La sanità pubblica italiana non gode di buona salute. E le sue patologie sono peggiorate nel corso degli ultimi quindici anni. Anni in cui la politica ha deciso di prestare maggiori attenzioni e cure al privato, lasciando il diritto alla salute disteso su una barella nel corridoio di un pronto soccorso, nonostante al triage gli fosse stato assegnato il codice rosso delle urgenze. è la diagnosi, impietosa, dello stato di salute della sanità pubblica italiana delineato ieri a Bologna dal presidente della Gimbe Nino Cartabellotta nel corso della quindicesima Conferenza nazionale della fondazione.
La sanità pubblica italiana non gode di buona salute. E le sue patologie sono peggiorate nel corso degli ultimi quindici anni
La radiografia del “paziente” è stata impietosa, certo, ma le patologie individuate possono essere curate, ammesso che ci sia la volontà politica di farlo. E la Gimbe le sue ricette le ha racchiuse nel “Piano di rilancio del servizio sanitario nazionale”, con una prescrizione per ciascuna dei mali che affliggono la sanità pubblica: forte sotto finanziamento, drammatica carenza di personale, crescenti diseguaglianze, organizzazione obsoleta e avanzata del privato. L’ultimo annuario statistico del Servizio Sanitario Nazionale, secondo Cartabellotta, “documenta la forte espansione delle strutture sanitarie private accreditate, ovvero rimborsate con il denaro pubblico”.
Entrando nel dettaglio, “nel 2021 gli ospedali accreditati erano 995, un numero quasi raddoppiato in 10 anni rispetto ai 525 del 2011. Tra il 2011 e il 2021, sono aumentate anche le strutture di specialistica ambulatoriale private, passate da 5.587 a 8.778 (ovvero dal 58,9% a 60,4% del totale). Nello stesso arco di tempo, quelle deputate all’assistenza residenziale o Rsa sono passate da 4.884 a 7.984 (da 76,5% all’84%) e quelle per l’assistenza semiresidenziale sono salite da 1.712 a 3.005 (da 63,5% a 71,3%).
Infine, le strutture riabilitative private sono passate da 746 a 1.154 (da 75,1% al 78,2%)”. Per questo, ha aggiunto il presidente della Gimbe, serve regolamentare meglio l’integrazione pubblico-privato, anche “riordinando la normativa sui fondi sanitari, diventati un vero e proprio ‘cavallo di troia’, che dirotta su assicurazioni e sanità privata accreditata risorse pubbliche provenienti dalla defiscalizzazione dei fondi sanitari”.

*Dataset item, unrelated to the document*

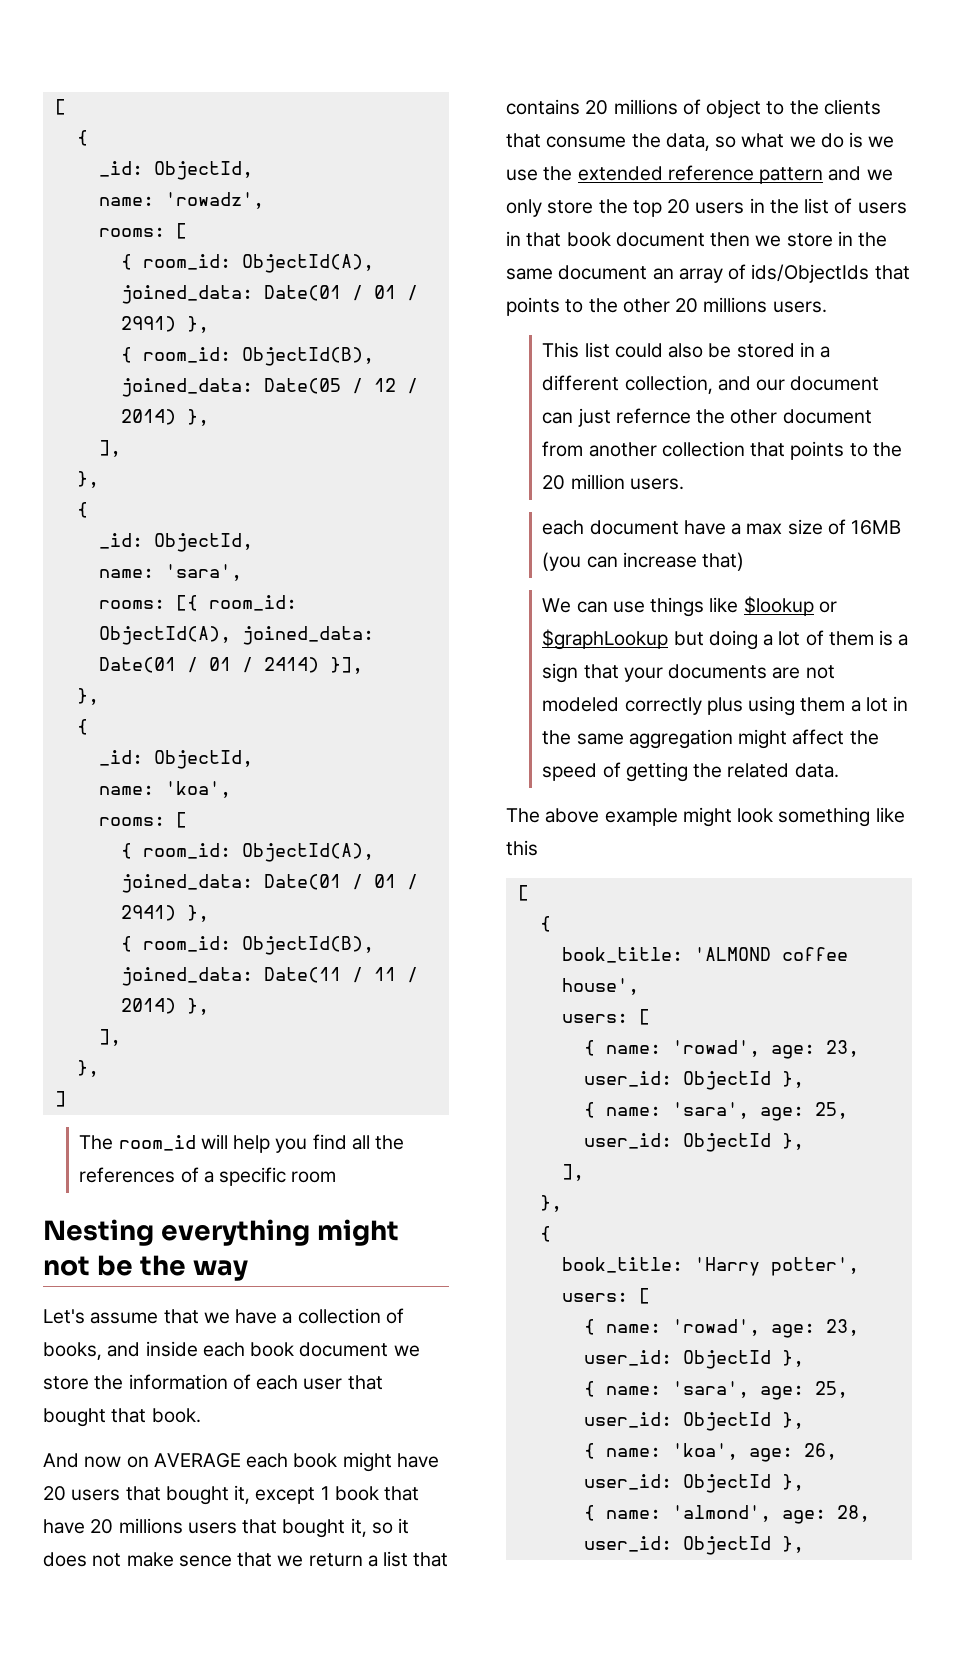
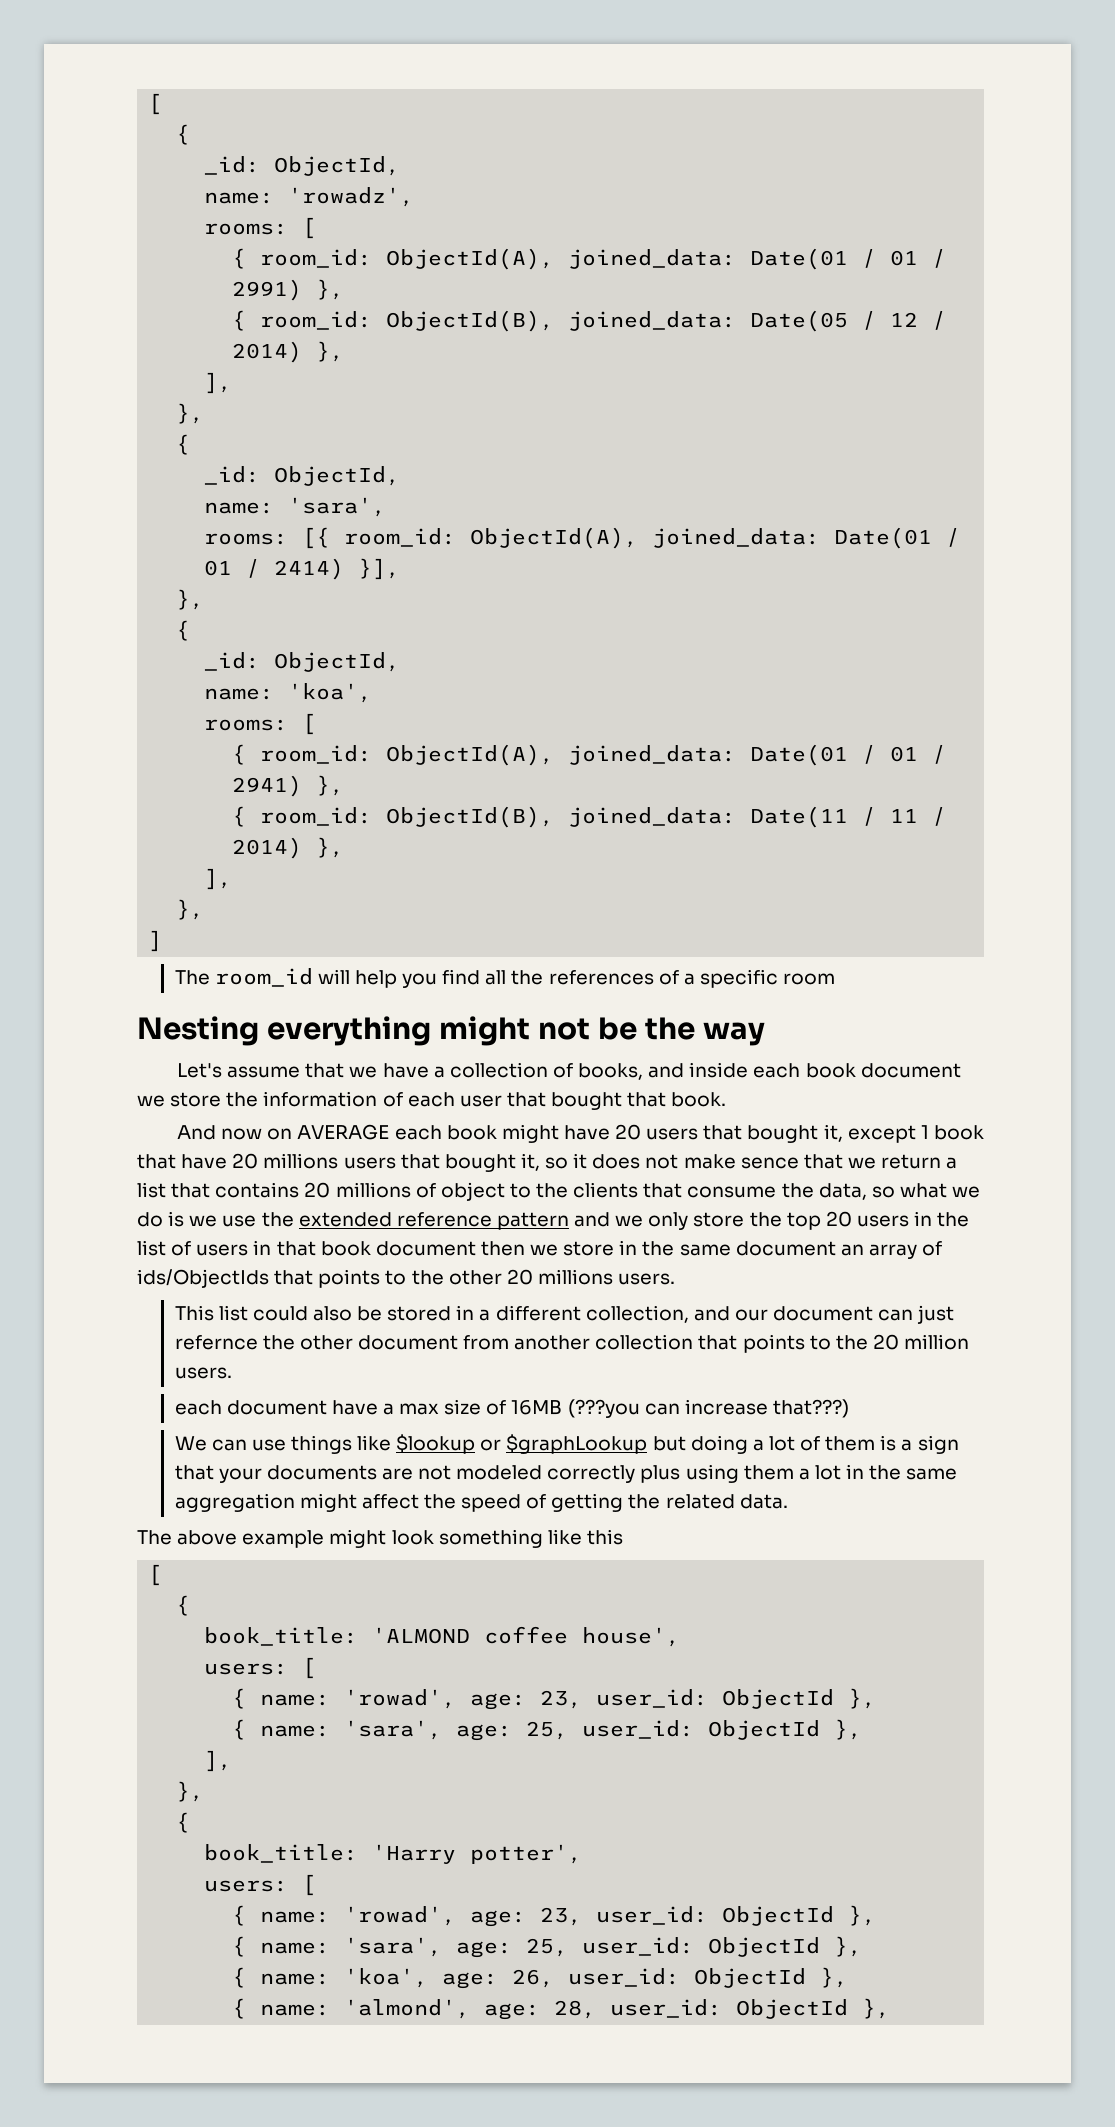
[542,552,582,571] (you -> [567,1399,640,1418] (???you
[702,552,745,571] that) -> [772,1399,849,1418] that???)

Ma a far sentire la loro voce dovrebbero essere anche gli utenti: “Fino a quando i cittadini non scendono in piazza per tutelare questa grande pietra preziosa, è difficile che la politica rimetta al centro dell’agenda il Servizio sanitario nazionale”, ha detto ancora Cartabellotta. Per il presidente della Gimbe, “è cruciale e inderogabile un rilancio progressivo e consistente del finanziamento pubblico per la sanità. Al momento, la nota di aggiornamento del Def nel triennio 2023-2025 prevede una riduzione della spesa sanitaria media dell’1,13% per anno e un rapporto spesa sanitaria/Pil che nel 2025 precipita al 6%, ben al di sotto dei livelli pre-pandemia.
Nel 2021 la spesa pubblica pro-capite nel nostro Paese è inferiore alla media Ocse e in Europa ci collochiamo al 16° posto: ben 15 Paesi investono di più in sanità. Impietoso il confronto con i paesi del G7 sulla spesa pubblica: dal 2008 siamo fanalino di coda con distanze sempre più ampie e oggi ormai incolmabili”.
“L’entita’ delle diseguaglianze regionali, e in particolare la ‘frattura’ nord-sud, è ormai di tale entità che è indispensabile potenziare le capacità di indirizzo e verifica dello Stato sulle Regioni, nel rispetto dei loro poteri, per ridurre diseguaglianze, iniquità e sprechi e garantire il diritto costituzionale alla tutela della salute su tutto il territorio nazionale. Attenzione, quindi, alle autonomie differenziate che rischiano di dare il colpo di grazia al SSN”, ha concluso Cartabellotta.